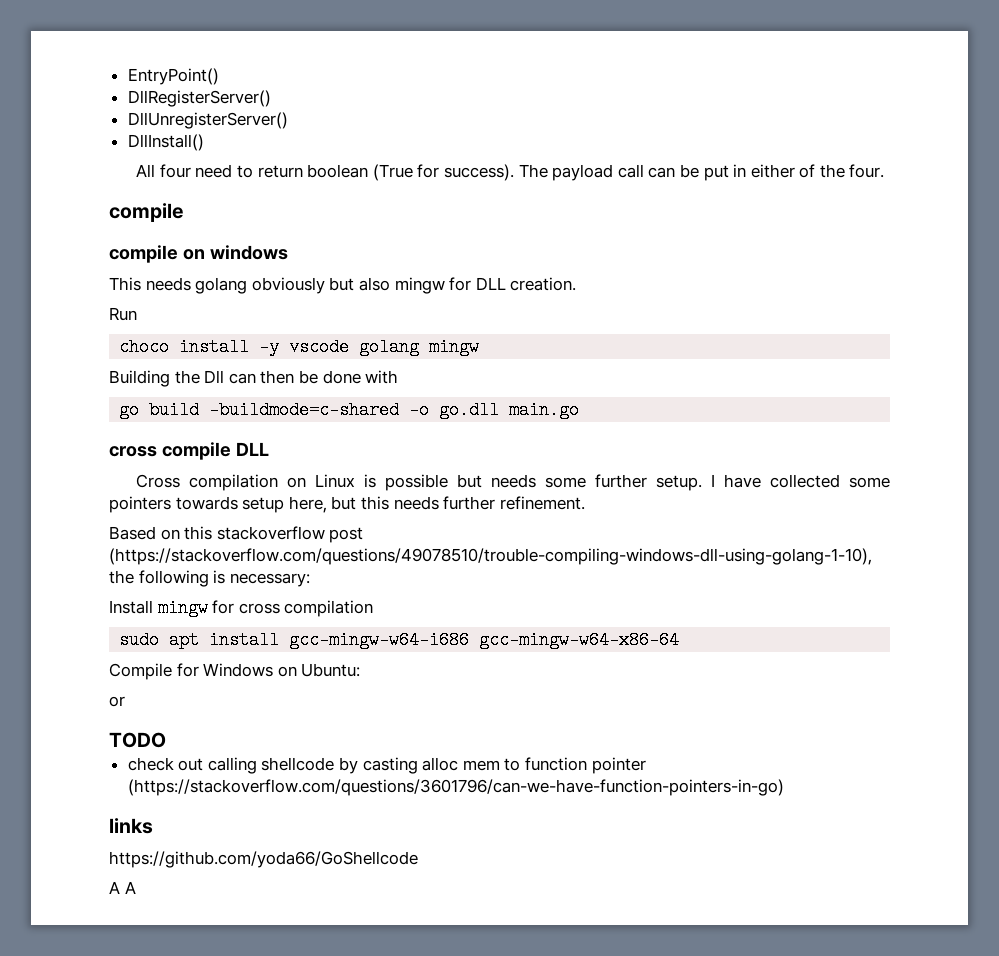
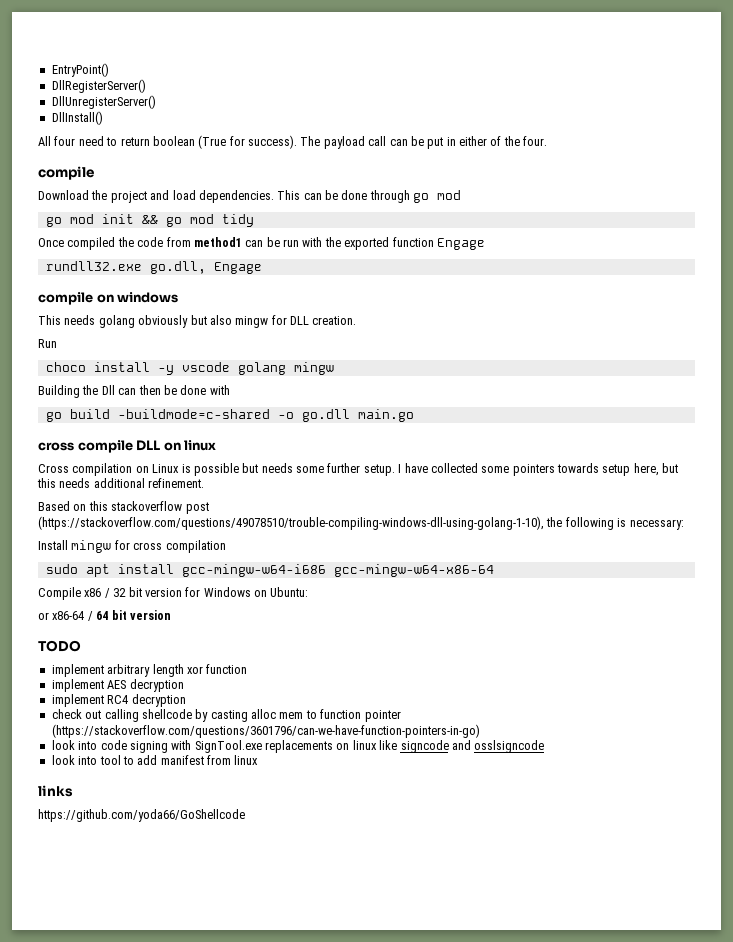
(183, 212) none -> [38,190,462,203] [45,214,254,227] [38,237,485,250] [45,261,262,274] // Download the project and load dependencies. This can be done through go mod // go mod init && go mod tidy // Once compiled the code from method1 can be run with the exported function Engage // rundll32.exe go.dll, Engage
(269, 449) none -> [163,440,217,451] on linux
[443,496,496,510] further -> [93,478,145,488] additional
(172, 671) none -> [84,587,182,598] x86 / 32 bit version
[109,732,166,748] // TODO -> [52,610,171,621] [38,640,81,652] [51,664,248,677] [51,679,184,692] [51,694,186,707] x86-64 / 64 bit version // TODO // implement arbitrary length xor function // implement AES decryption // implement RC4 decryption
(784, 787) none -> [51,740,545,753] [51,755,259,765] // look into code signing with SignTool.exe replacements on linux like signcode and osslsigncode // look into tool to add manifest from linux
[109,881,136,894] // A A -> (245, 815) none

Activity =>
Nothing but the lines from the one containing "(269, 449) none -> [163,440,217,451] on linux" through the final line of the data above is to be reproduced, each exactly as written.

Output below =>
(269, 449) none -> [163,440,217,451] on linux
[443,496,496,510] further -> [93,478,145,488] additional
(172, 671) none -> [84,587,182,598] x86 / 32 bit version
[109,732,166,748] // TODO -> [52,610,171,621] [38,640,81,652] [51,664,248,677] [51,679,184,692] [51,694,186,707] x86-64 / 64 bit version // TODO // implement arbitrary length xor function // implement AES decryption // implement RC4 decryption
(784, 787) none -> [51,740,545,753] [51,755,259,765] // look into code signing with SignTool.exe replacements on linux like signcode and osslsigncode // look into tool to add manifest from linux
[109,881,136,894] // A A -> (245, 815) none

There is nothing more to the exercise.